WMCF 30 for 30 the final stretch Day 25

So this marks the final Monday of my challenge...I am both relieved and saddened at the same time. There are many ways that I am incredibly internally motivated. I do not need prodding to go to Crossfit, I love it....I go running on my off days because I love it...I fall asleep early because I love it...(well that and I am old and tired by 9:00pm). Food, preparing it and eating it correctly...making good choices etc. has always required EXternal motivation. In college the dining hall was AWESOME! I made really good choices...(as well as a number of bad ones) but every meal consisted of a salad and a hot main course, I ate fruit...I also ate dessert... but there were so many healthy things to eat that I was very well nourished. When I moved off campus and had to cook for myself it all fell apart...canned ravioli replaced breaded haddock, cheerios replaced eggs and bacon...I really didn't eat well on my own.
Taking part in this challenge and blogging about it has kept me honest....I really don't want to have to share that I ate something I had committed to avoiding...and thus far my biggest discretion has been that evil Pumpkin Head Draught Beer....(evil evil lovely Pumpkin Head)...so I worry a bit how I will behave once I am not beholden to this diet...I know that I will stick to it...I feel too good....AND...I am performing like a mad woman in the gym.
Today we did out maximum weight for five rounds for the over head press.
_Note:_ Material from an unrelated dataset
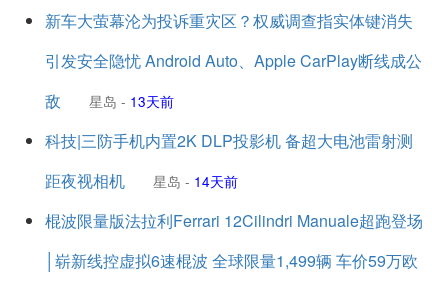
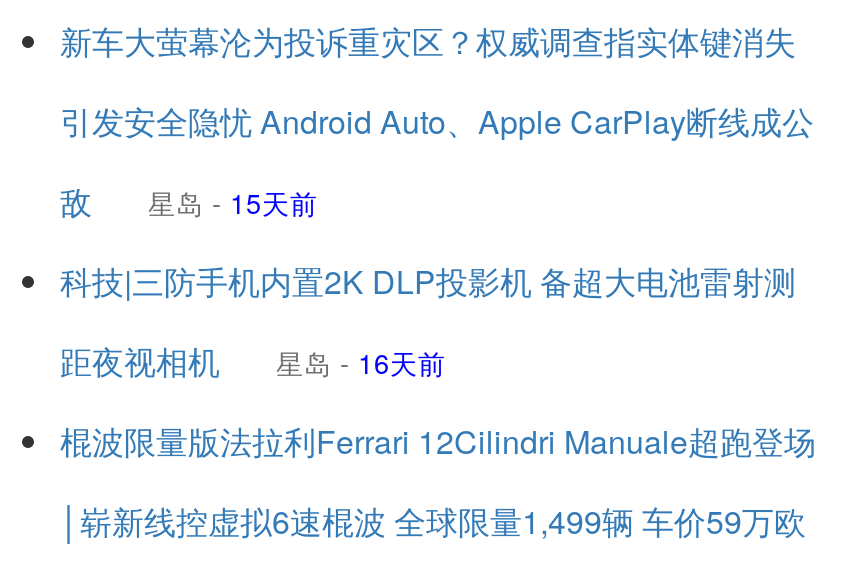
- 星岛 - 13天前
+ 星岛 - 15天前

- 距夜视相机 星岛 - 14天前
+ 距夜视相机 星岛 - 16天前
This has been a tough one for me...although I can do pull ups now...pushing that bar over my head with more than 65 pounds on it has eluded me since joining WMCF. So today...I did 5 at 75!!!! I was pretty excited....so excited that I pushed 80 pounds up over my head (only once, but still) ...this is a big PR for me and did alot for my confidence..until the WOD that is...we were doing 4 rounds of clean and jerk separated by a 400M run. I should have put 95 pounds on that sucker...but I chicken out and only lifted 75...until Tom snuck an extra 5 pounds on after my second round...when I came in after my last round he had added 5 more...so I did 5 more reps...and it was fine...so I walked to Alaka's bar which weighed 95 pounds and did 5 more... yeah...I should have done the workout as prescribed and not been a baby about it... this was a good lesson for me...most of my workout buddies assume I am chasing a fast time in the WOD's but really...lifting weight over my head scares me...so i hold back... and I guess committing to an eating plan scares me as well...and so I hold back...but I am so much stronger than I was four weeks ago that I am wondering if all those crazy paleo people are right....(God help me if I have to get a big old Paleo "I told you so") but I think it is coming....it could be coincidence, it could be that sticking to the eating plan is giving me confidence which allows me to take bigger chances in the gym, who knows...but I do know that not unique in my transformation...let them eat meat!!!!